January 10, 2013 11:20 am

Alec Rawls says:
January 10, 2013 at 11:13 am
Leif has used some nasty language towards me recently
As you sow, you reap…
It is bizarre for anyone to think that warming can’t go on for 300 years
There are long-term variations in climate, lasting on the order of 1000-2000 years.There is no good evidence that they are caused by the Sun.

Stephen Wilde
January 10, 2013 11:20 am

“ya Leif, I have found that every time you try to pin Wilde down to numbers he is either wrong, changes his tune, changes the subject, or says things so vague that you suddenly realize that he is a lawyer”
Ya, Mosh. Getting disgruntled are you ?
Leif tries to counter my point with inappropriate data and you are all for it ?
See here:
As regards the period 1999 to 2007:
“Earthshine and ISCCP-FD reflectances show a significant increase before flattening and holding the increase.
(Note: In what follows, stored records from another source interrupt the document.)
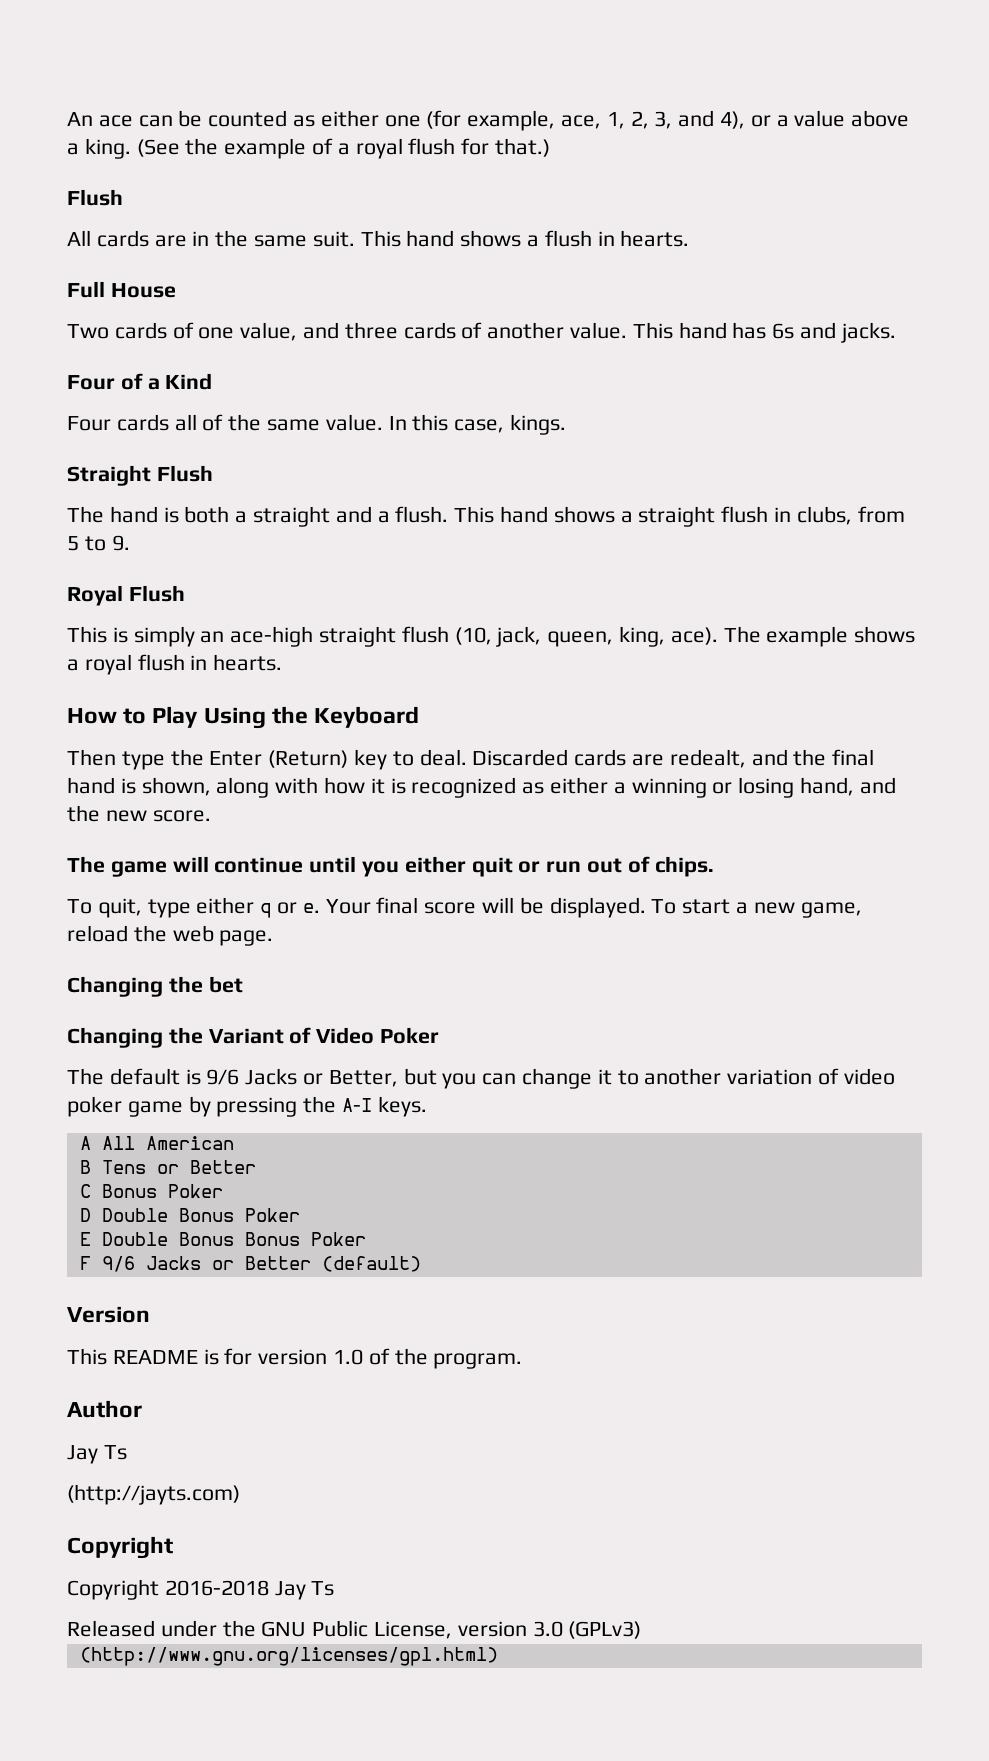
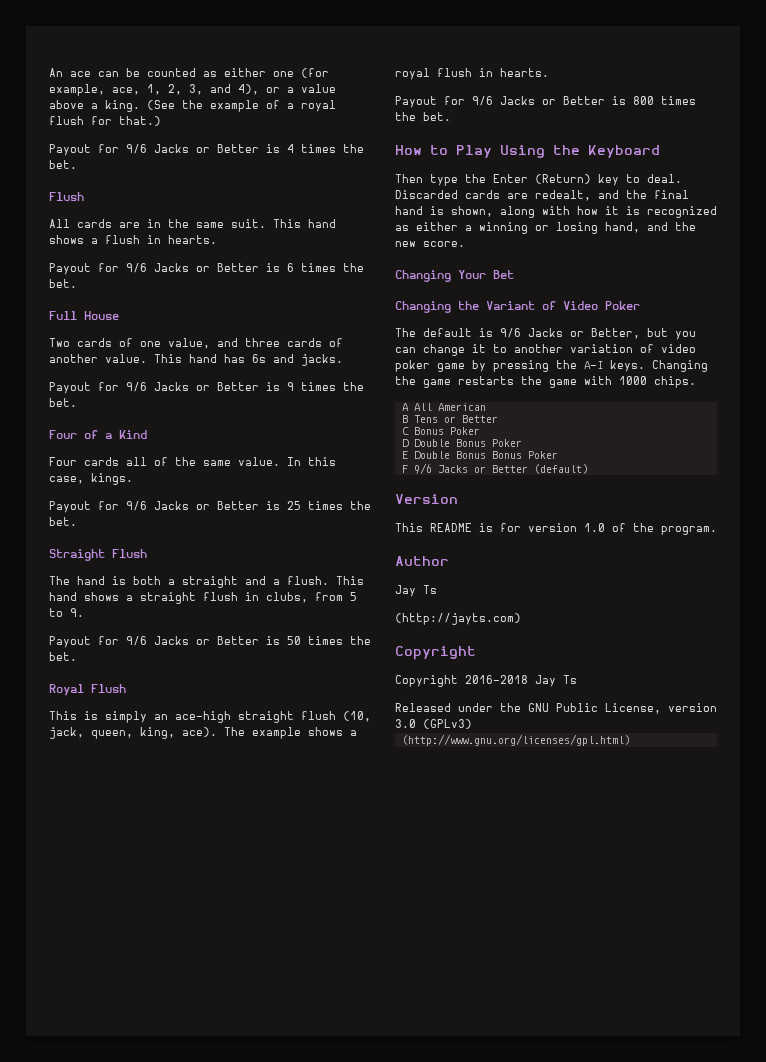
(551, 147) none -> [49,144,364,156] [49,160,77,169] // Payout for 9/6 Jacks or Better is 4 times the bet.
(690, 238) none -> [49,263,364,275] [49,279,77,288] // Payout for 9/6 Jacks or Better is 6 times the bet.
(896, 332) none -> [49,382,364,394] [49,398,77,407] // Payout for 9/6 Jacks or Better is 9 times the bet.
(567, 424) none -> [49,501,371,513] [49,517,77,526] // Payout for 9/6 Jacks or Better is 25 times the bet.
(130, 543) none -> [49,636,371,648] [49,652,77,661] // Payout for 9/6 Jacks or Better is 50 times the bet.
(283, 662) none -> [395,96,696,108] [395,112,451,121] // Payout for 9/6 Jacks or Better is 800 times the bet.
[67,856,714,877] [67,897,862,918] [67,925,274,946] [67,976,243,997] The game will continue until you either quit or run out of chips. // To quit, type either q or e. Your final score will be displayed. To start a new game, reload the web page. // Changing the bet -> [395,270,514,282] Changing Your Bet
(427, 1106) none -> [652,360,708,372] [395,376,696,388] Changing the game restarts the game with 1000 chips.

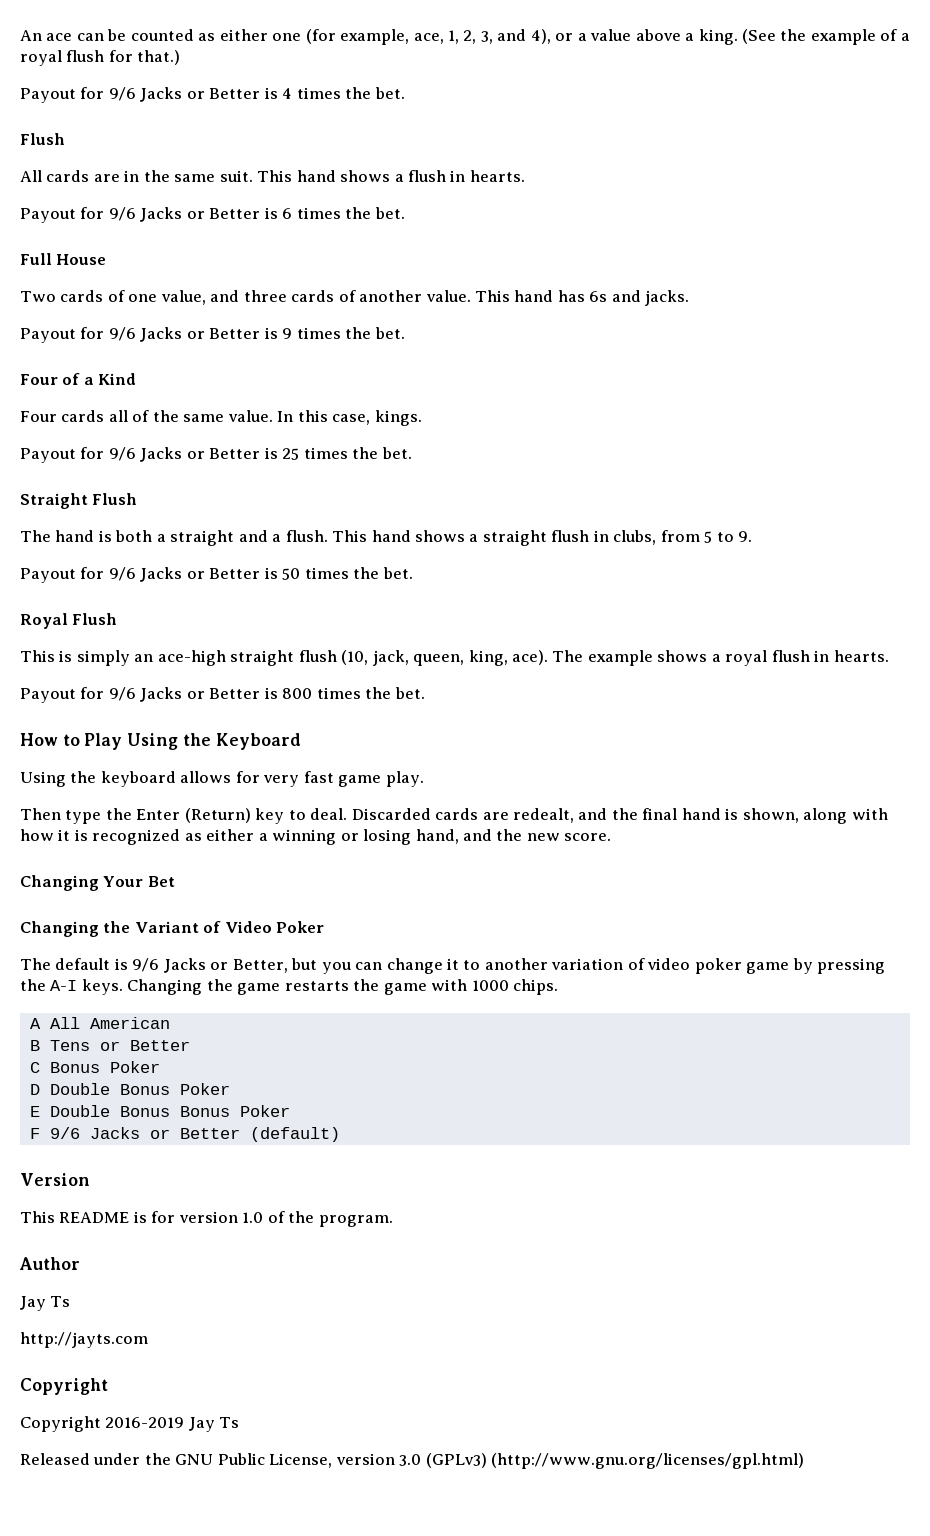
(660, 151) none -> [20,771,424,787] // Using the keyboard allows for very fast game play.
[395,613,521,625] (http://jayts.com) -> [20,1332,148,1348] http://jayts.com
[465,675,528,684] 2016-2018 -> [105,1417,185,1428] 2016-2019
(472, 724) // -> (487, 1460) none

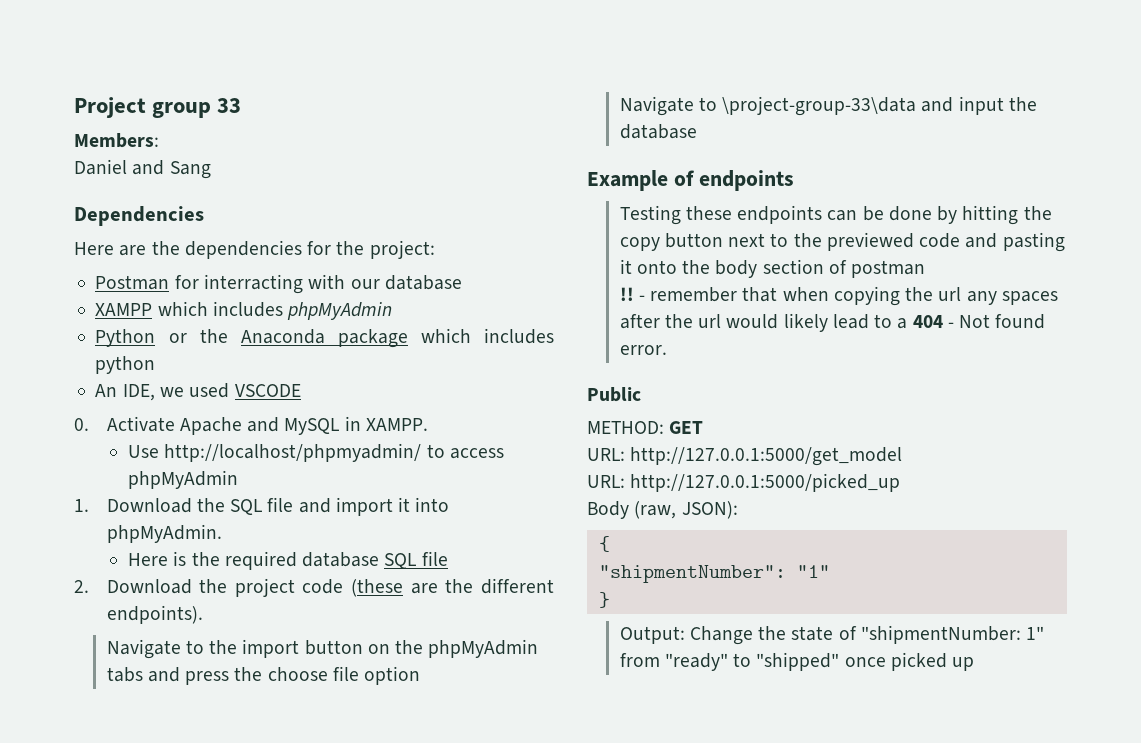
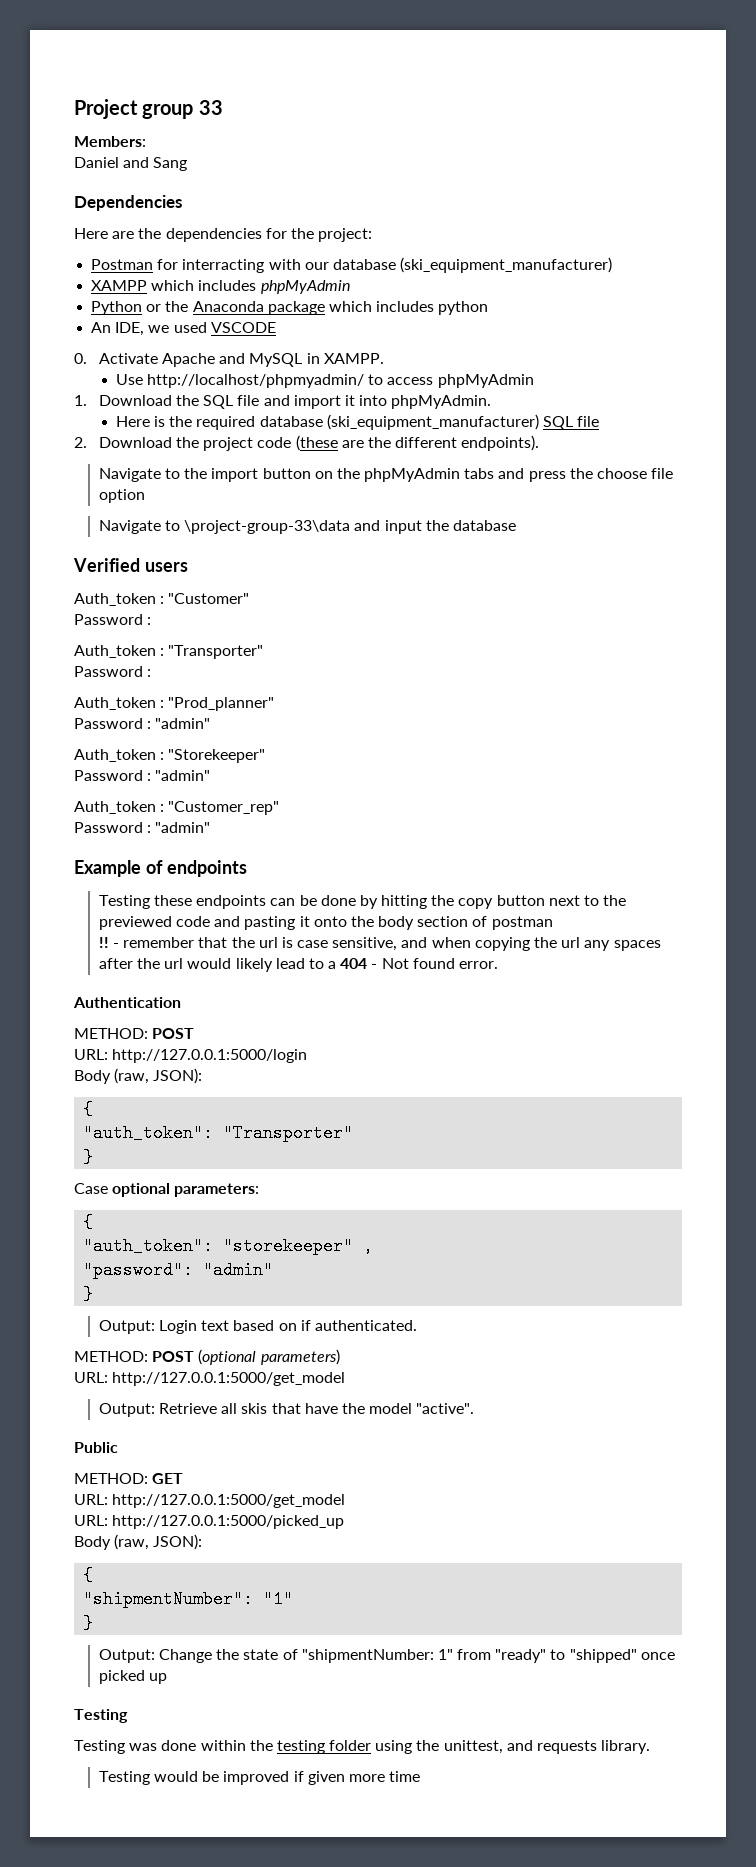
(462, 282) none -> [400,257,613,273] (ski_equipment_manufacturer)
(380, 559) none -> [326,414,539,430] (ski_equipment_manufacturer)
(697, 131) none -> [73,558,188,572] [74,593,250,606] [74,614,152,625] [74,645,264,659] [74,666,152,677] [74,697,275,711] [74,718,211,729] [74,749,266,763] [74,770,211,781] [74,801,280,815] [74,822,211,833] // Verified users // Auth_token : "Customer" // Password : // Auth_token : "Transporter" // Password : // Auth_token : "Prod_planner" // Password : "admin" // Auth_token : "Storekeeper" // Password : "admin" // Auth_token : "Customer_rep" // Password : "admin"
(778, 294) none -> [231,937,428,951] the url is case sensitive, and
(667, 350) none -> [73,997,181,1008] [74,1028,195,1039] [74,1049,308,1063] [74,1068,203,1084] [83,1100,94,1118] [83,1124,354,1142] [83,1148,94,1166] [74,1183,260,1197] [83,1213,94,1231] [83,1237,374,1255] [83,1261,274,1279] [83,1285,94,1303] [98,1320,417,1334] [74,1349,340,1365] [74,1372,346,1386] [98,1403,475,1417] // Authentication // METHOD: POST // URL: http://127.0.0.1:5000/login // Body (raw, JSON): // { // "auth_token": "Transporter" // } // Case optional parameters: // { // "auth_token": "storekeeper" , // "password": "admin" // } // Output: Login text based on if authenticated. // METHOD: POST (optional parameters) // URL: http://127.0.0.1:5000/get_model // Output: Retrieve all skis that have the model "active".
(975, 664) none -> [74,1709,128,1723] [74,1740,651,1754] [98,1771,421,1785] // Testing // Testing was done within the testing folder using the unittest, and requests library. // Testing would be improved if given more time

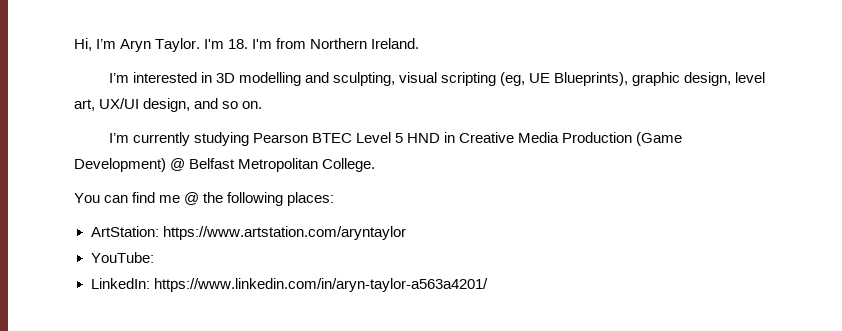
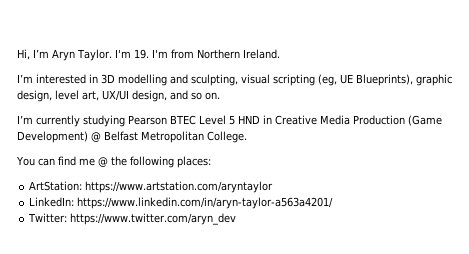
[228,39,249,49] 18. -> [133,49,149,59] 19.
[90,252,154,263] // YouTube: -> (274, 187) none
(488, 285) none -> [28,213,237,225] // Twitter: https://www.twitter.com/aryn_dev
This implies a reduction in the net sunlight reaching Earth.”
from here:
http://bbso.njit.edu/Research/EarthShine/literature/Palle_etal_2008_JGR.pdf
How about the two of you getting off your high horses, stopping the obfuscation and the ad hominems and addressing the science ?

Stephen Wilde
January 10, 2013 11:26 am

My post at 11.13 am should refer to 18th century.Could the mods amend it for me ?

January 10, 2013 11:29 am

Stephen Wilde says:
January 10, 2013 at 11:13 am
So that brought us out of the LIA. The late 17th century
Never good with numbers you were. Perhaps you mean the 18th century?